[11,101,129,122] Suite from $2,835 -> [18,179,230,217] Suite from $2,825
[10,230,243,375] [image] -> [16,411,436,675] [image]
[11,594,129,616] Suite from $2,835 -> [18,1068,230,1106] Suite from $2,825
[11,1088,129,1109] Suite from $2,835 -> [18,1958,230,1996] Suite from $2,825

---

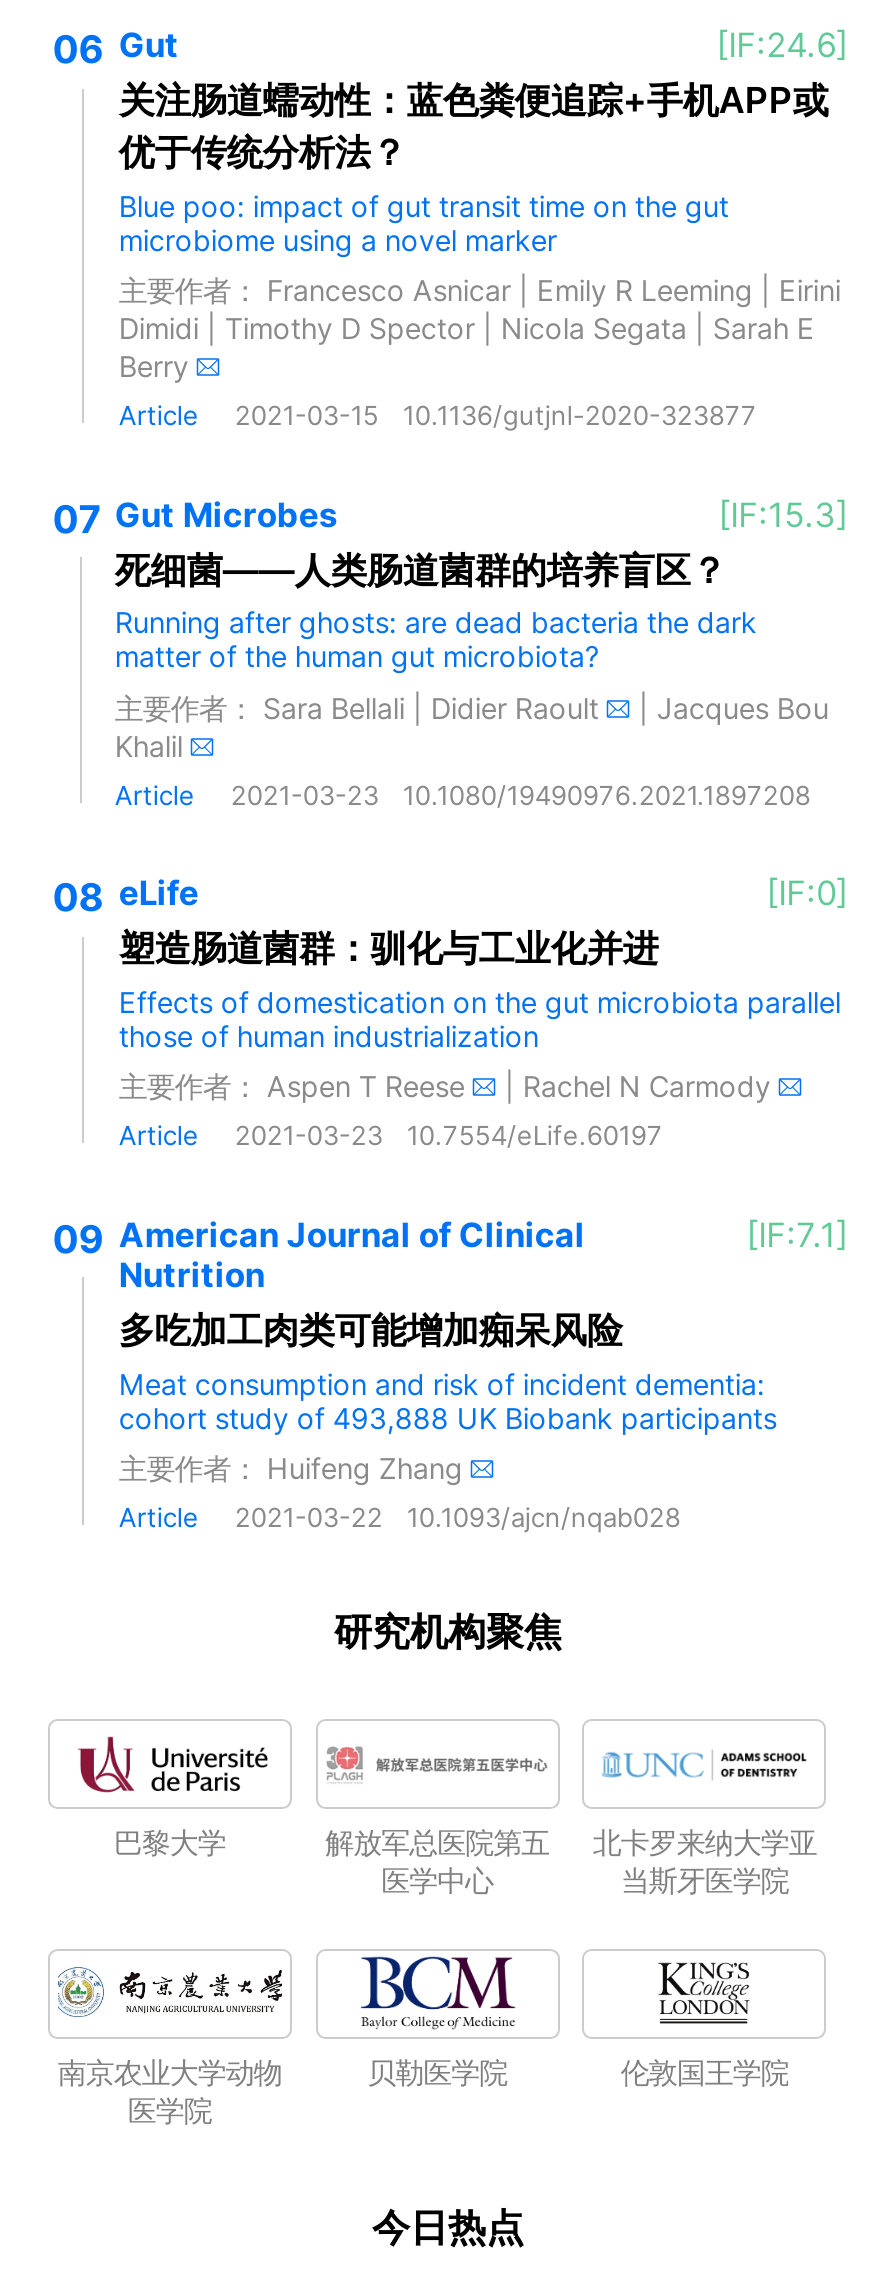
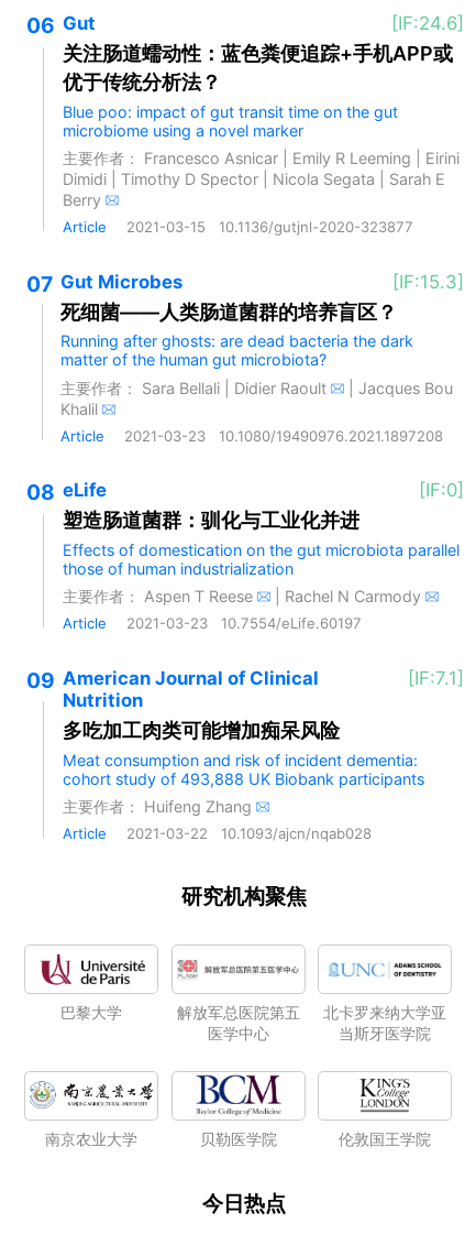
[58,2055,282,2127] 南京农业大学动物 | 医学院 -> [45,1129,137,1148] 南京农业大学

- Exercise objective
Starting at the line above that contains "[11,594,129,616] Suite from", repeat each line exactly up to and including the line that contains "[11,1088,129,1109] Suite from", and stop there.

- Expected answer
[11,594,129,616] Suite from $2,835 -> [18,1068,230,1106] Suite from $2,825
[11,1088,129,1109] Suite from $2,835 -> [18,1958,230,1996] Suite from $2,825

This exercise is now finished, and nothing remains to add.